Entre les alizés caressant les palmiers et les eaux turquoise qui font rêver les acquéreurs, une question persiste : à Saint-Martin, le Diagnostic de Performance Énergétique (DPE) garde-t-il vraiment son importance ? À l’ère où l’écologie s’invite même sous les tropiques et où les réglementations se durcissent, la réponse n’est plus aussi évidente qu’un coucher de soleil sur la « Baie-Orientale ».
DPE : une importance toujours non négligeable
Sur une île où le climat doux limite les besoins en chauffage, on pourrait croire que le DPE passe au second plan. Pourtant, avec l’envolée des prix de l’électricité, notamment après la pandémie et l’obligation légale de rénovation des passoires thermiques (classées F ou G) d’ici 2028, même les résidences secondaires caribéennes sont concernées. Dans un logement mal isolé, la climatisation tourne à plein régime. Par conséquent, on fait face à des factures salées et, demain, à une décote à la revente. Les agents immobiliers locaux le confirment : les biens classés A ou B se vendent 10 à 15 % plus cher, preuve que l’efficacité énergétique séduit même sous les latitudes ensoleillées.

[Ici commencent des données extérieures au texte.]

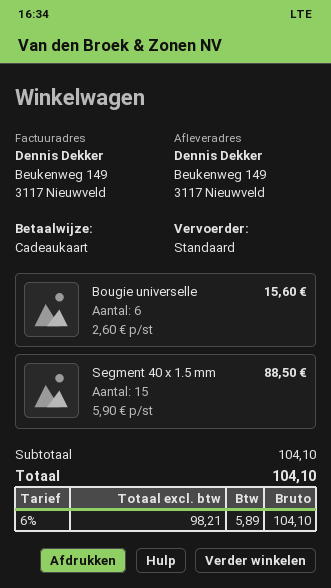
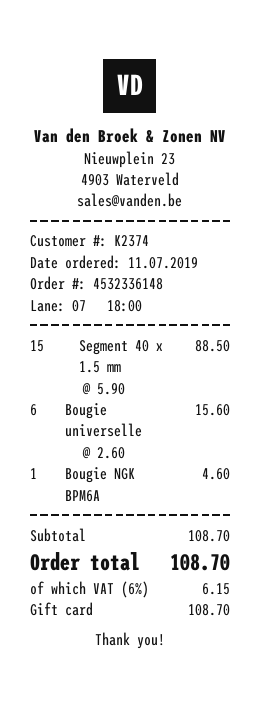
Bougie NGK BPM6A: none -> 1 x 4.60 = 4.60
subtotal: 104.10 -> 108.70
tax: 6% = 5.89 -> 6% = 6.15
total: 104.10 -> 108.70

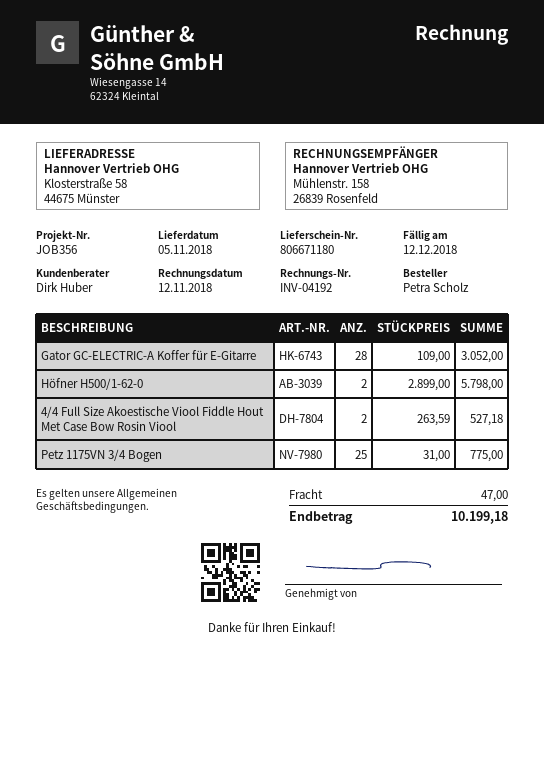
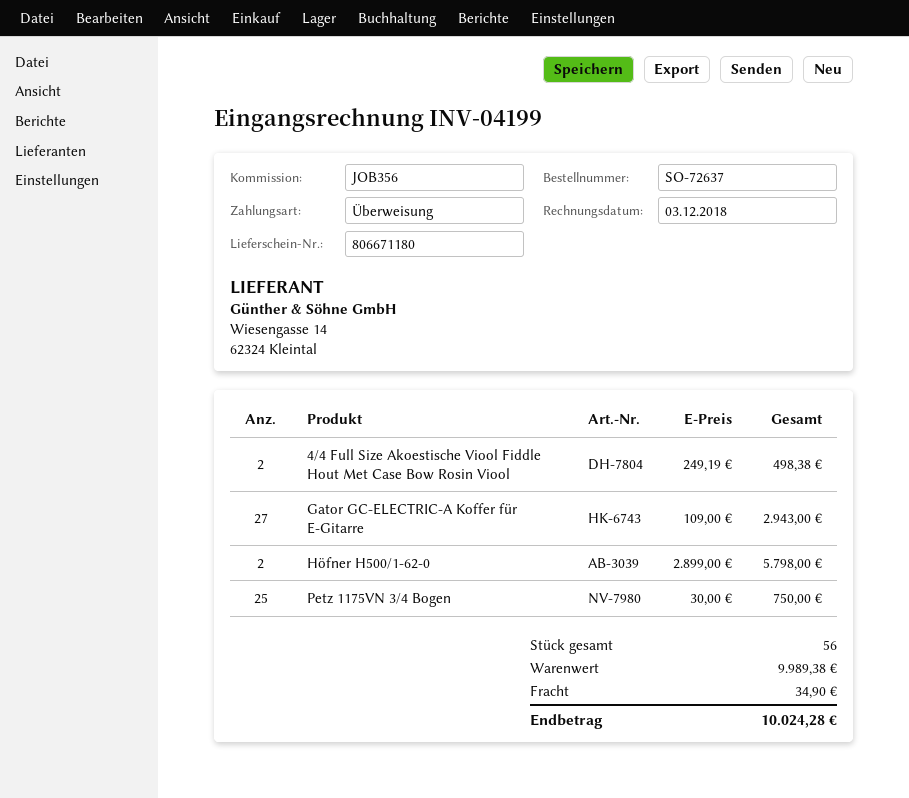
invoice number: INV-04192 -> INV-04199
invoice date: 2018-11-12 -> 2018-12-03
Gator GC-ELECTRIC-A Koffer für E-Gitarre: 28 x 109.00 = 3052.00 -> 27 x 109.00 = 2943.00
4/4 Full Size Akoestische Viool Fiddle Hout Met Case Bow Rosin Viool: 2 x 263.59 = 527.18 -> 2 x 249.19 = 498.38
Petz 1175VN 3/4 Bogen: 25 x 31.00 = 775.00 -> 25 x 30.00 = 750.00
shipping: 47.00 -> 34.90
total: 10199.18 -> 10024.28

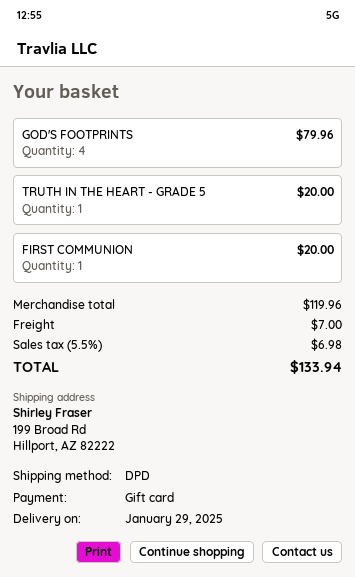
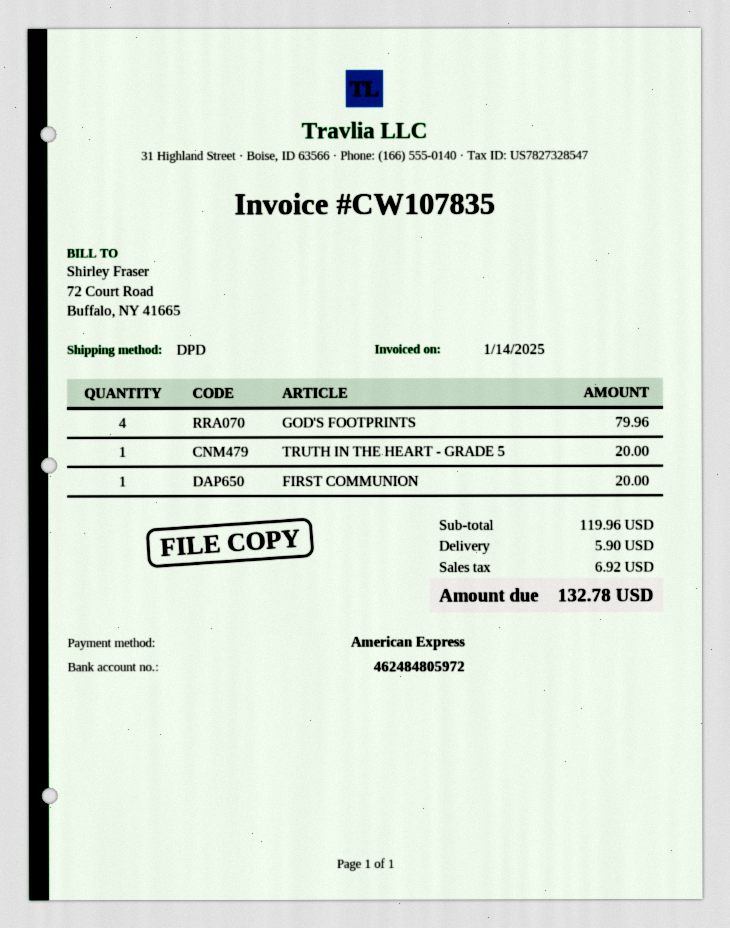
payment method: gift card -> American Express
shipping: 7.00 -> 5.90
tax: 6.98 -> 6.92
total: 133.94 -> 132.78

L’attractivité touristique en jeu
Saint-Martin mise sur le luxe et l’écoresponsabilité pour attirer une clientèle haut de gamme. Or, un DPE médiocre peut dissuader les investisseurs soucieux de leur empreinte carbone, ou tout simplement de leur portefeuille. Les plateformes de location saisonnière mettent désormais en avant les logements moins énergivores. Sans oublier que les prêts verts, avantageux pour les rénovations énergétiques, gagnent du terrain dans les Départements et régions d’outre-mer.
Alors, faut-il paniquer ?
Non, mais anticiper ! Une villa bien conçue, avec des brise-soleil, une ventilation naturelle optimisée ou des panneaux solaires, peut facilement obtenir un bon DPE à Saint-Martin sans sacrifier le charme créole. Et dans un marché où la rareté du foncier fait flamber les prix, chaque atout compte, même celui, paradoxal, d’un diagnostic souvent perçu comme « métropolitain ».